Waiting List Minimum Dataset (WLMDS) Proofs of Concept
Experimenting with different data science techniques to glean insights from the WLMDS data
Background
As part of the Health Modelling Associates Programme (HSMA), you spend 9 months working on a project. A project that came out of the 2024 HSMA cohort was utilising the Waiting List Minimum Dataset (WLMDS), creating proof of concepts that evaluated the use of various data science techniques on this data.
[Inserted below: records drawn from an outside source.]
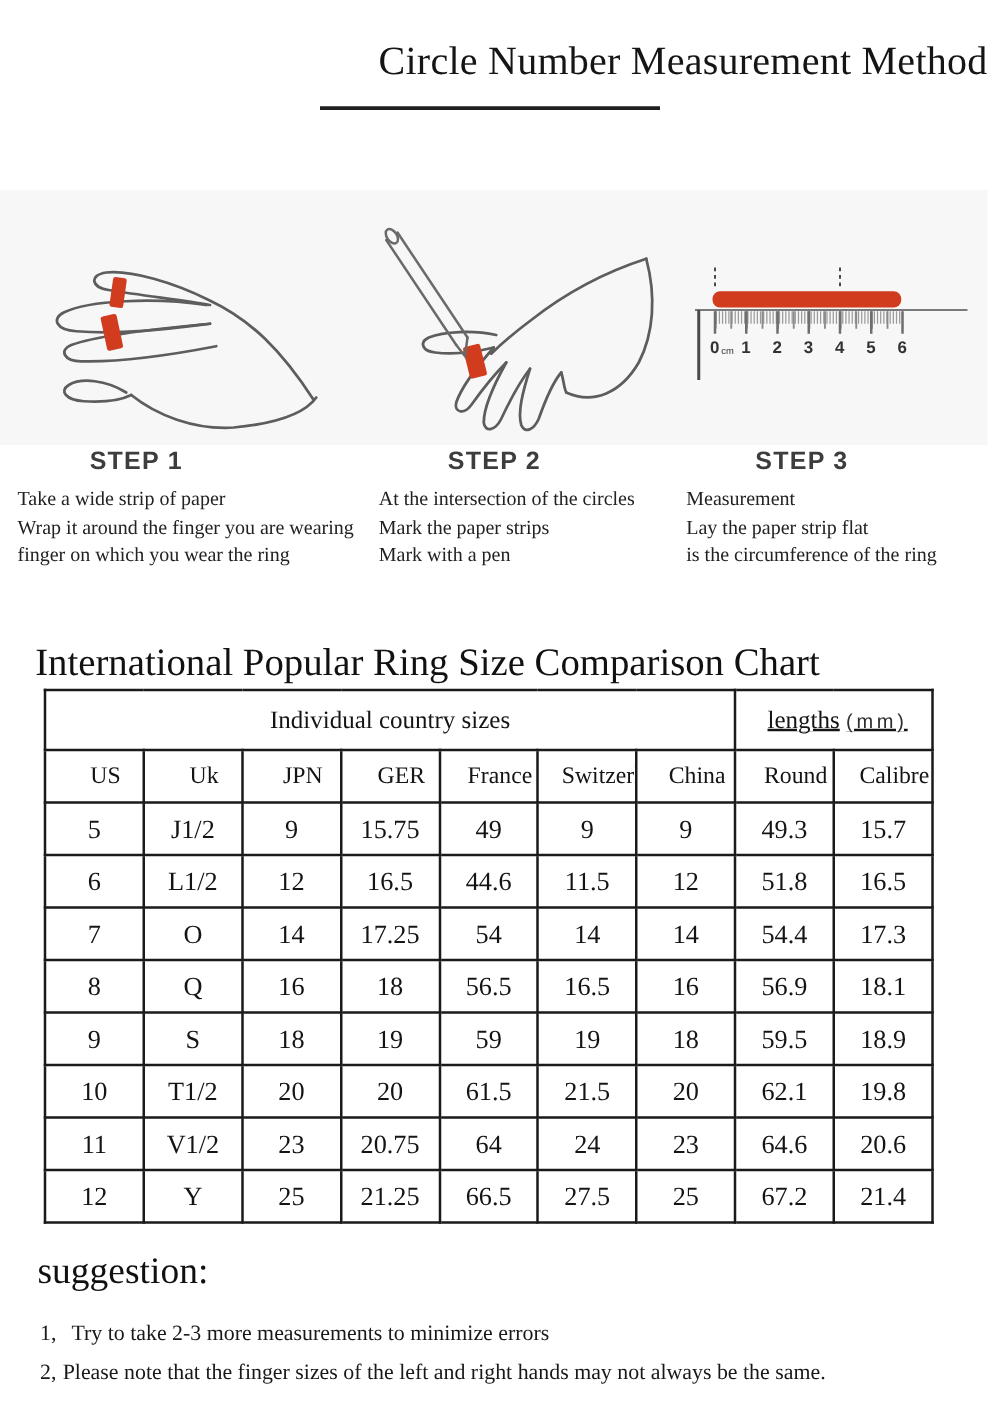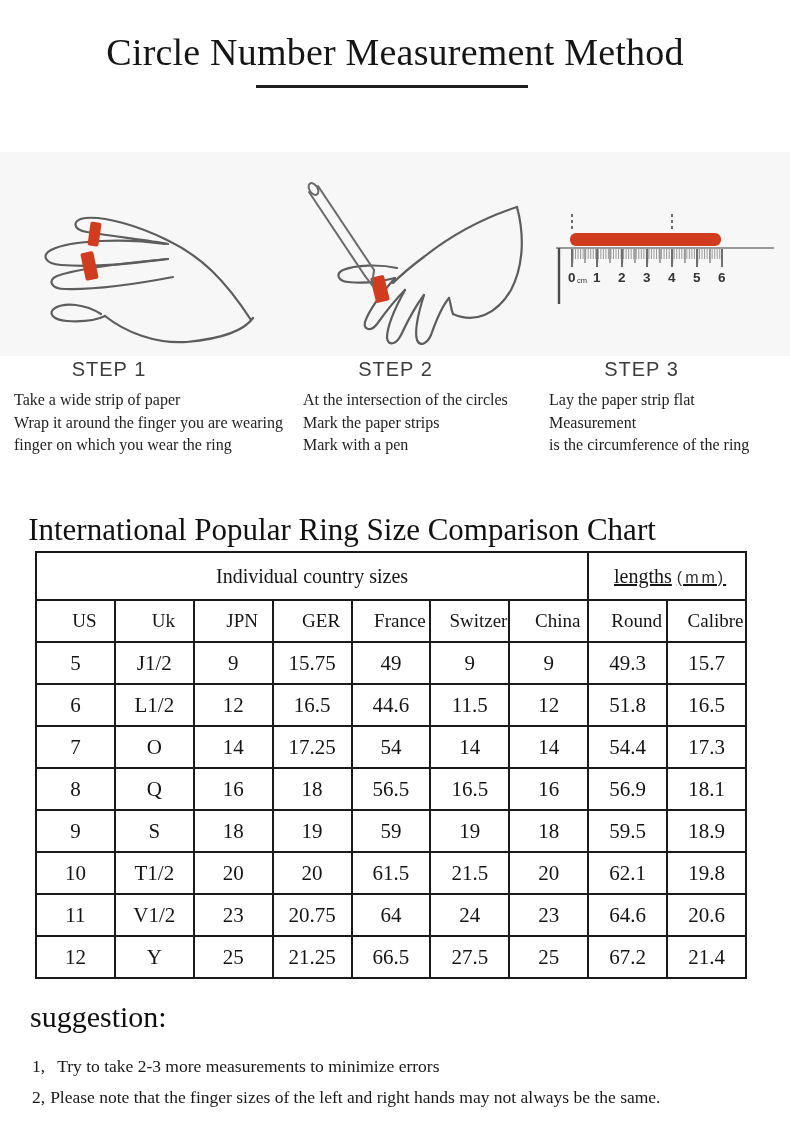--- a/index.html
+++ b/index.html
@@ -9,8 +9,8 @@
   }
   
   .main-title{
-    position:absolute;top:30px;left:0;width:790px;text-align:center;
-    font-size:38px;letter-spacing:.2px;color:#151515;
+    position:absolute;top:30px;left:0;width:790px;text-align:right;
+    font-size:32px;letter-spacing:.2px;color:#151515;
   }
   .title-underline{
     position:absolute;left:256px;top:85px;width:272px;height:3px;background:#1f1f1f;

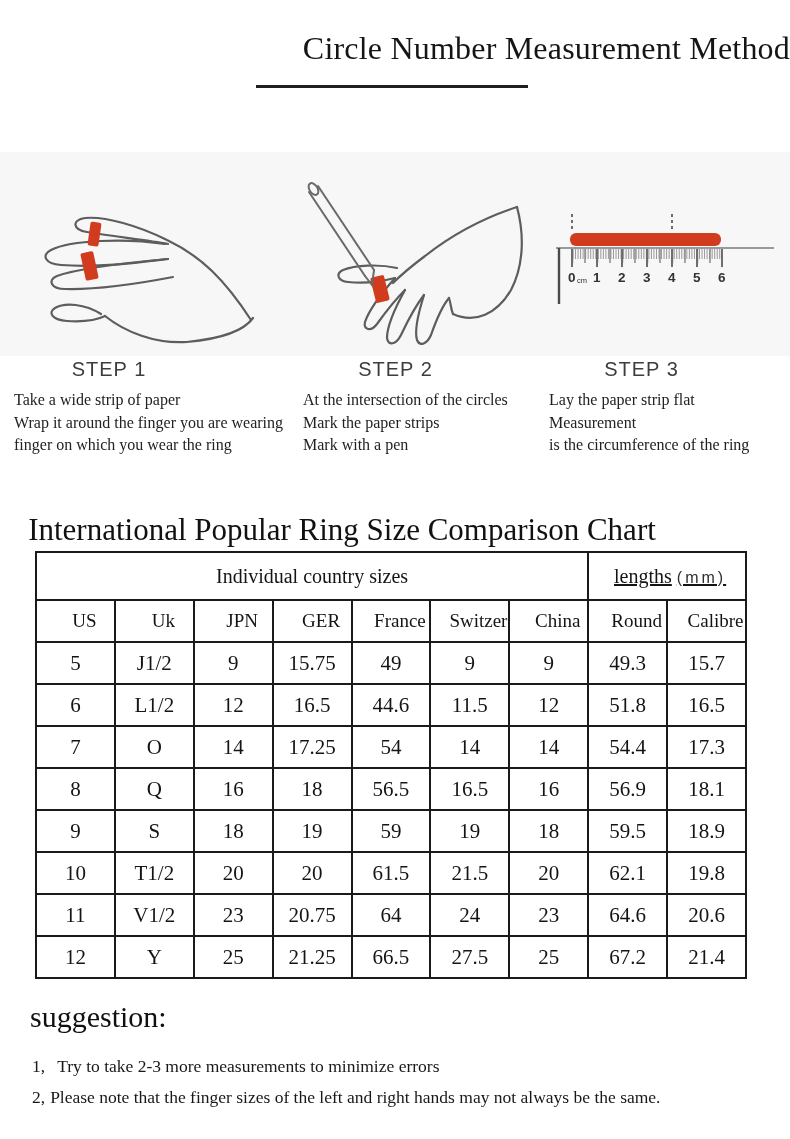--- a/index.html
+++ b/index.html
@@ -29,7 +29,7 @@
   #stepcol2{left:303px;width:185px;}
   #stepcol3{left:549px;width:185px;}
   .step-head{
-    font-family:"Liberation Sans",sans-serif;font-size:20px;font-weight:400;
+    font-family:"Liberation Sans",sans-serif;font-size:20px;font-weight:700;
     color:#3d3d3d;text-align:center;letter-spacing:1px;margin-bottom:8px;
   }
   .step-line{

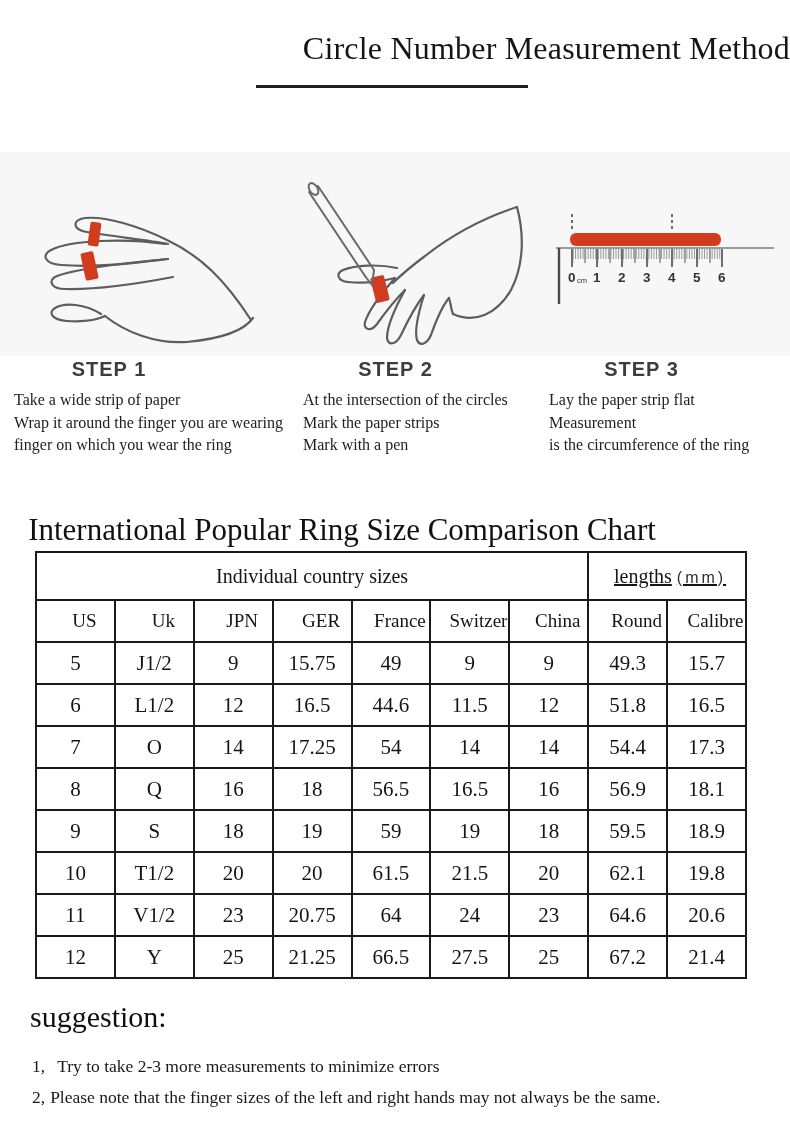--- a/index.html
+++ b/index.html
@@ -144,8 +144,8 @@
 </div>
 <div class="step-col" id="stepcol3">
   <div class="step-head">STEP 3</div>
+  <div class="step-line">Measurement</div>
   <div class="step-line">Lay the paper strip flat</div>
-  <div class="step-line">Measurement</div>
   <div class="step-line">is the circumference of the ring</div>
 </div>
In particular, focusing on the differences of experience on the waiting list between people who are on one waiting list, versus people who may be on two or more waiting lists simultaneously (what we defined as "multiple pathways").
Codebase
A codebase to process the data into a usable format for modelling is a significant output of this project. It can be found on github (currently in a private repository but aiming to go public when a review is completed). This repository sets up an easy process for testing a range of data science techniques, and wrangling the dataset into a manageable asset for analytics. Below you can find an outline of the module for processing and analysis of WLMDS data
Modelling Techniques
The first data science technique that a proof of concept was created for is clustering. Several clustering techniques were tested to try and identify whether there were clear groups of patients that were more likely to have single or multiple pathways, and if there were groupings, particularly for multiple pathways, identify whether some way of colocating services would be appropriate.
Forecasting
We also tested the implementation of forecasting models, predicting single vs multiple pathways demand over a 12-week forecast using Prophet. This was a very basic proof of concept, but the architecture can be easily expanded if necessary.
Binary Classifiers
In this proof of concept, the aim was to identify whether we can predict classes of patients that are more likely to end up on multiple pathways. We tested a Gradient Boosting Classifier, a Logistic Regression model, and an XGBoost Model. This was challenging due to a lack of a wide range of features we could use, and a massively imbalanced dataset (as many more patients are on only one pathway at a time as opposed to two or more). We ended up with a model with almost 60% accuracy, however with more time it has a great potential for improvement, and the pipeline is well set up to allow this.